= 2012 Oregon elections =

On November 6, 2012, the U.S. state of Oregon held statewide general elections for four statewide offices (secretary of state, attorney general, treasurer, and commissioner of labor), both houses of the Oregon Legislative Assembly, and several state ballot measures.
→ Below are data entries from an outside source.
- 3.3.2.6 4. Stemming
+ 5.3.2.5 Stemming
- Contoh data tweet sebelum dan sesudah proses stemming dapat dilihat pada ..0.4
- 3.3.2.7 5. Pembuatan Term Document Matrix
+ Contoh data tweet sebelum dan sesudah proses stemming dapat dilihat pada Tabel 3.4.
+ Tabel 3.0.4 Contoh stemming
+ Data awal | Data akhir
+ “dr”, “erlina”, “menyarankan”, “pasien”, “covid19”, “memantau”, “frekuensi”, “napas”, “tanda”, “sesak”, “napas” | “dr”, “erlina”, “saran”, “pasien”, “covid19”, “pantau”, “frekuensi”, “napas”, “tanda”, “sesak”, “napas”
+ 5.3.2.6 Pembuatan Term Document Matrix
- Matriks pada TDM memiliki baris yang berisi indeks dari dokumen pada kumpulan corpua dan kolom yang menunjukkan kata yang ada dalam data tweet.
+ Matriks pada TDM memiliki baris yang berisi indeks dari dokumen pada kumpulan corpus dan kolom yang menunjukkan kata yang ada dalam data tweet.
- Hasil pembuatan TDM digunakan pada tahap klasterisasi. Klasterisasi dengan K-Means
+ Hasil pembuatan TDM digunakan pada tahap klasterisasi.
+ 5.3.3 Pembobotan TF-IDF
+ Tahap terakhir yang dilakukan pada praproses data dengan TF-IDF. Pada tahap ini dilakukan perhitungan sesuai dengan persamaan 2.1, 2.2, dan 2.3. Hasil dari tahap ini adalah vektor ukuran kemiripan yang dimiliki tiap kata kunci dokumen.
The primary elections were held on May 15, 2012. Both elections also included national races for President of the United States and five U.S. House Representatives. Numerous local jurisdictions — cities, counties, and regional government entities — held elections for various local offices and ballot measures on these days as well.

==Federal==

===President of the United States===

Democratic incumbent Barack Obama defeated his Republican opponent Mitt Romney in the national presidential election. In Oregon, the voters also chose Obama, giving him all of Oregon's 7 electoral votes.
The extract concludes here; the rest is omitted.